I could say I enjoy teaching because there are aspects which I enjoy. I could complain about teaching because there is a lot to complain about. I could write about my students because they amaze me on a daily basis, but they have a right to their own privacy. I could write about how my students can’t do particular things that I am imagining students in other countries can’t do either, but that’s just a waste of time as I have to work with the tools I am provided with. If I can’t manage then it’s up to me to change it, not hope that it changes magically itself somehow.
I learn a lot from my students. In fact, my students are probably the best thing about my job as I learn so much from them I am humbled on a daily basis. Whether they learn anything from me is there problem not mine. It is because of them that I take my job seriously and work hard to make sure that I maintain my reputation.
I seem to keep getting rehired and hearing good feedback, so I must be doing something right. Please don’t ask me what, I just do whatever it is I think is right and it works out, I suppose. This would imply, to me at least, that I am good at my job.

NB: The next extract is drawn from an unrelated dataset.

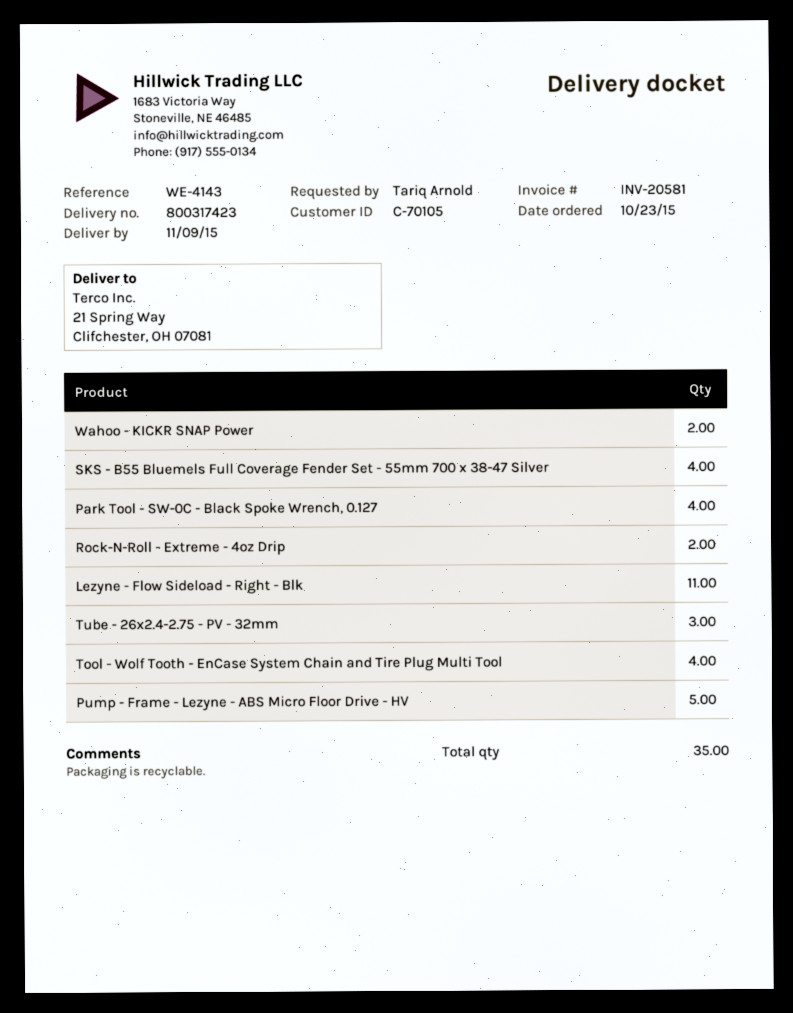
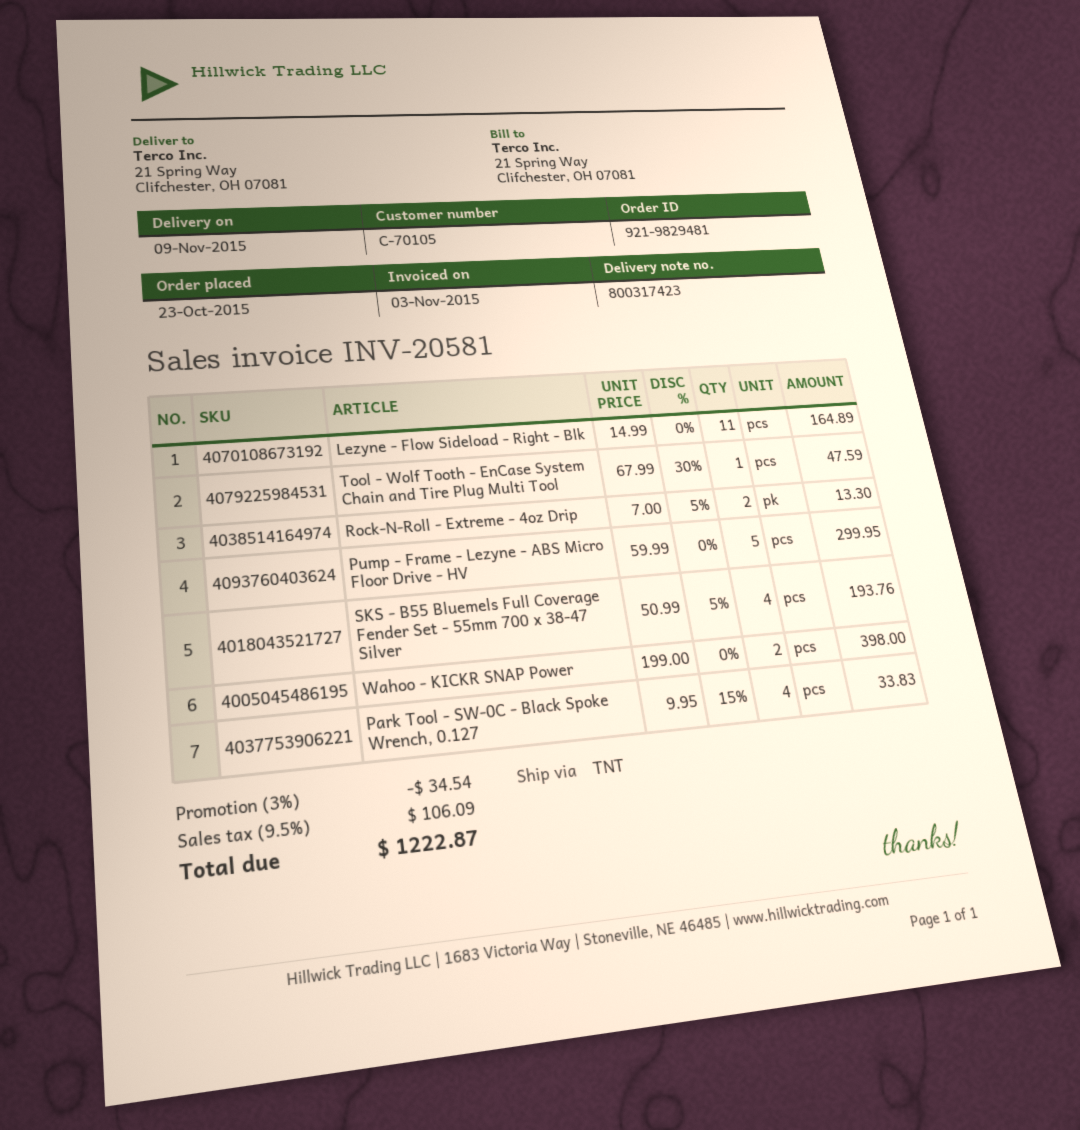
Tube - 26x2.4-2.75 - PV - 32mm: 3 -> none
Tool - Wolf Tooth - EnCase System Chain and Tire Plug Multi Tool: 4 -> 1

You may have gotten the impression from this that I’m bitter about my job and that I dislike the work that I do. This isn’t the case. I am just honestly saying that at 6.45 on a Monday morning I don’t jump out of the bed and sing with joy at the prospect of a 9am (or even 1pm) class. It’s work. I’m human. Work is and always will be shite, but I do it. Anyway, without work we’d never be able to enjoy holidays.
I could say a lot about teaching English here in Korea, but I won’t. It’s my job that allows me to afford a relatively convenient life for myself and Herself. It’s a means to an end I suppose. I don’t really think it is much to do with who I am or what I am. Maybe that’s what bothers me so much about being an English teacher in Korea.